Tomi Adeyemi revelou que está se afastando da adaptação cinematográfica de Filhos de Sangue e Osso. E, sim, o motivo envolve bastidores bem sensíveis.
- Por que Adeyemi parou de falar do filme
- Do roteiro na prática ao bloqueio de contato
- “Não vi e não verei”: postura da autora
- Elenco e data do longa em 2027
- Cadê a gente nessa história toda?
Por que Adeyemi parou de falar do filme
Em um sábado daqueles, Tomi Adeyemi usou as redes sociais para explicar por que não divulga nem comenta a adaptação de Filhos de Sangue e Osso. O recado foi direto, sem rodeio e com uma carga emocional que dá para sentir mesmo lendo.

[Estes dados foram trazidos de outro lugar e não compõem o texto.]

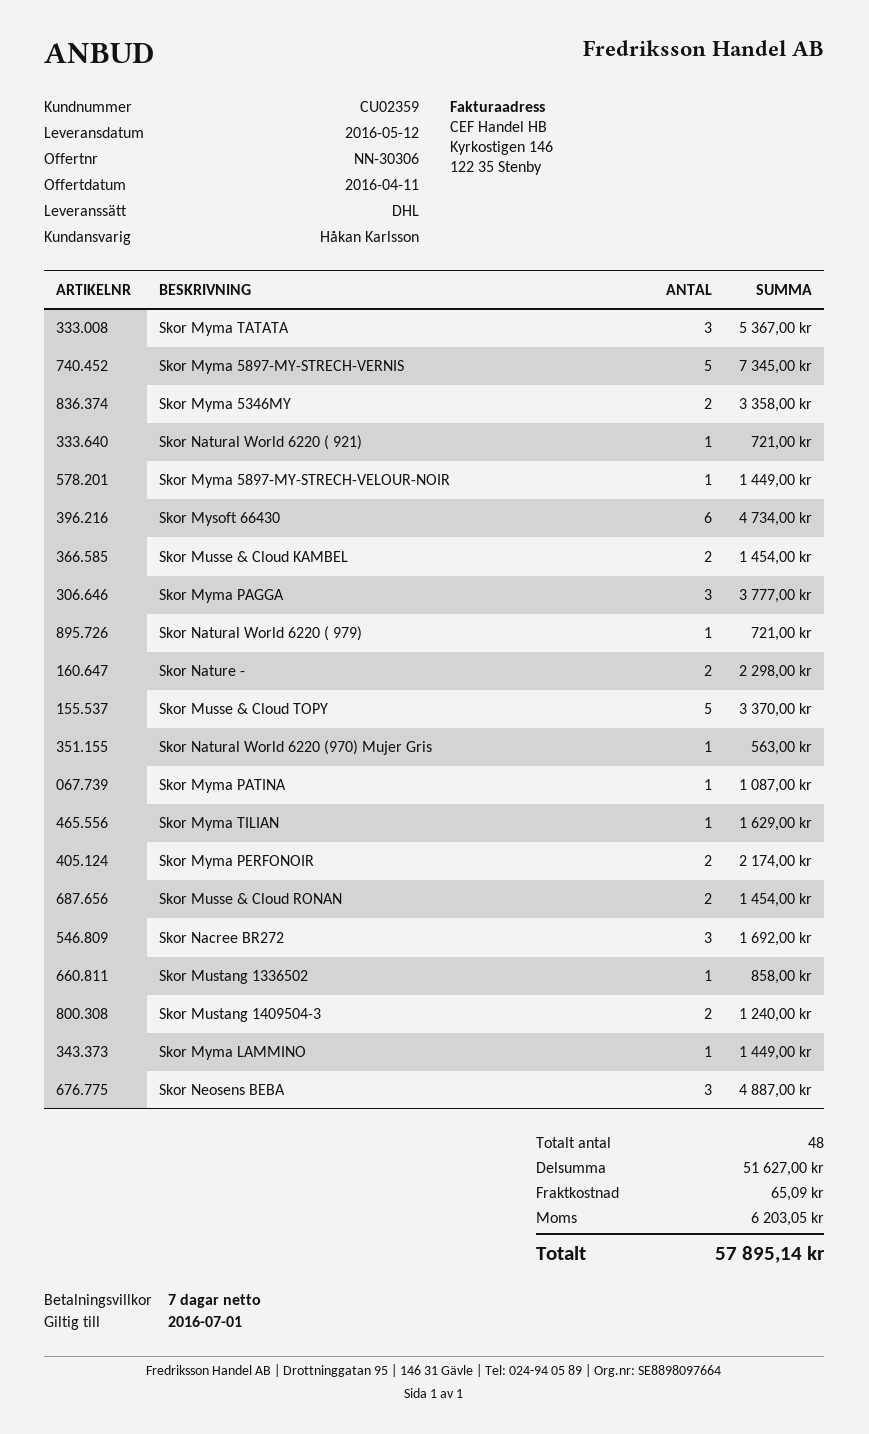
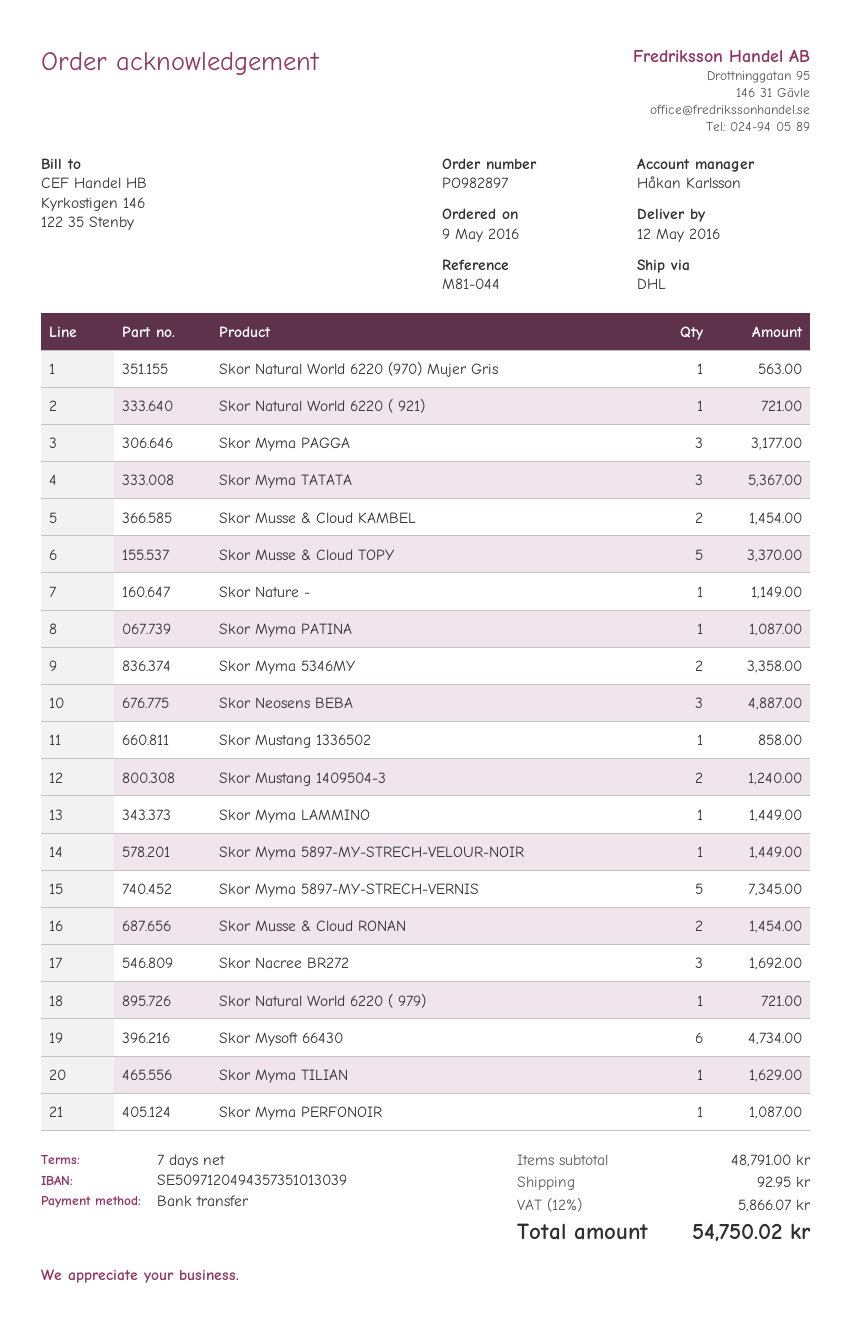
Skor Myma PAGGA: 3 for 3777.00 -> 3 for 3177.00
Skor Nature -: 2 for 2298.00 -> 1 for 1149.00
Skor Myma PERFONOIR: 2 for 2174.00 -> 1 for 1087.00
subtotal: 51627.00 -> 48791.00
shipping: 65.09 -> 92.95
tax: 6203.05 -> 5866.07
total: 57895.14 -> 54750.02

Basicamente, a autora disse que existe um motivo que a impede de continuar falando sobre o projeto como antes. E quando ela fala que vai ficar em silêncio, não é aquele silêncio “tá em pausa por agenda”. É silêncio decidido, quase como um modo de preservar algo que doeu.
Ela também deixou claro que, apesar da distância do debate público, não é indiferença. É como se ela estivesse lidando com o impacto de ter uma obra sua sendo transformada para outro formato e, em algum ponto, isso virou uma ferida que precisa ser mantida fechada.
Do roteiro na prática ao bloqueio de contato
Uma parte que chama atenção é que Adeyemi escreveu o roteiro do filme junto com a diretora Gina Prince-Bythewood. Ou seja, ela não é uma autora que “só cedeu direitos” e sumiu. Ela participou do processo criativo.
Então por que o afastamento? Nos stories, a autora revelou que bloqueou o contato de Amandla Stenberg, uma das atrizes envolvidas na adaptação. Em termos bem “geeks”, é como se a equipe tivesse jogado uma partida coletiva que acabou virando outro jogo no modo hardcore para um dos jogadores.
Isso gera uma leitura inevitável: mesmo com participação no roteiro, as coisas podem ter fugido do controle emocional dela. E, quando isso acontece, bloqueio não é só uma ação tecnológica. É um limite.
Também vale notar que a trilogia de O legado de Orïsha tem muito de identidade, comunidade e dor acumulada ao longo dos livros. Então, mexer na adaptação não é mexer só em figurino e cenas. É mexer no coração do universo.
“Não vi e não verei”: postura da autora
O texto da autora vai além do bloqueio. Ela afirmou que não viu o filme e não pretende assistir. E, do jeito que ela colocou, parece que assistir seria mais do que uma escolha pessoal. Seria atravessar algo que está “doloroso” de sustentar.
Ela ainda pediu desculpas para quem pudesse ter interpretado mal sua ausência. O tom é de alguém que sabe que fã costuma cobrar presença, até quando a presença vira fonte de frustração. Só que Adeyemi parece ter decidido que o melhor jeito de proteger a própria relação com a história é não olhar o resultado.
Na prática, isso vira uma declaração de amor do tipo raro. Você tem uma obra que virou adaptação, mas a autora escolhe ficar do lado do livro, do texto, do “nós” que ela criou com as palavras.
Para fãs, é uma reviravolta que dá até aquela sensação de spoiler emocional: você continua torcendo pelo sucesso, mas entende que o processo pode ter sido um caos.
Elenco e data do longa em 2027
A adaptação do primeiro livro, Filhos de Sangue e Osso, já tem elenco anunciado com Damson Idris, Thuso Mbedu, Lashana Lynch, Viola Davis e Cynthia Erivo, além de Amandla Stenberg.
A previsão de estreia do filme é 15 de janeiro de 2027. Ou seja: ainda tem tempo de sobra para divulgação, entrevistas e mudanças de roteiro, e isso pode alimentar ainda mais curiosidade, mesmo com o silêncio da autora.
Se a curiosidade é o motor, a realidade do fandom é o combustível: a galera vai tentar entender como o roteiro que nasceu do lado de Adeyemi vai se materializar na tela.
Para contextualizar a autora e a obra, vale acompanhar também as informações oficiais sobre Tomi Adeyemi e a série, já que as entradas organizam histórico de publicações e carreira.
Cadê a gente nessa história toda?
No fim, a decisão de Tomi Adeyemi parece menos uma “treta de bastidor” e mais um limite emocional em nome da própria relação com O legado de Orïsha. E, para quem ama a trilogia, isso é um lembrete: adaptação não é só indústria, é gente.
Agora resta esperar como o filme vai conversar com o espírito dos livros, enquanto a autora escolhe não acompanhar de perto. Vai ser estranho, vai ser aguardado, e vai render discussão. Porque, como todo mundo que é fã de fantasia épica sabe, nem toda magia acontece sem custo.